The domestic press had been effectively silenced. In 2025, the Hankook Ilbo (Korea's Hankook Daily) made public 352 articles deleted by the military junta's press censorship unit during the period. Among them: a correspondent's field notes from a makeshift burial ground outside the city, farmers running in from nearby rice paddies to mourn alongside strangers. Reporter Jo Sung-ho had tried to publish his account in the company newsletter after the newspaper turned it down — that draft, too, was erased, and only recovered 45 years later. In its final lines, he wrote: "As long as the words cannot be spoken aloud, the nightmare of that great bloodshed will never truly end."

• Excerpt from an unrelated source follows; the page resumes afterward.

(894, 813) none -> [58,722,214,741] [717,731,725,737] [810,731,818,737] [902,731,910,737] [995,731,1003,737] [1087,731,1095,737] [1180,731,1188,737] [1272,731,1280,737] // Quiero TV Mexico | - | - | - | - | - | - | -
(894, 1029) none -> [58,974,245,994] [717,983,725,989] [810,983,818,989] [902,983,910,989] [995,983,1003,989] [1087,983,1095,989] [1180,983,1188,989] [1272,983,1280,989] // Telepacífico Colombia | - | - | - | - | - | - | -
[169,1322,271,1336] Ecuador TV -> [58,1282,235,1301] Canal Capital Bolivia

What outside journalists managed to transmit told a different story entirely. On May 25, the AFP wire service sent this dispatch to newsrooms around the world: "The impression of Gwangju is not one of looting, arson, or riot. The people there are driven by the cause of democracy." Le Monde correspondent Philippe Pons described the city at dawn on May 27 as something resembling a city of the dead, and used the word massacre. Bradley Martin of the Baltimore Sun, a foreign correspondent who had covered the Soviet invasion of Afghanistan and the trial of China's Gang of Four over a 25-year career, wrote later that Gwangju was the single experience he was least able to forget.
When troops from the Chun Doo-hwan junta — the military faction that had seized power in a coup the previous December — finally withdrew to the city's outskirts on May 22, Gwangju became an island. Roads were sealed, phone lines cut. The junta announced to the rest of the country that Gwangju was in a state of "complete lawlessness." What was happening inside the city suggested the opposite.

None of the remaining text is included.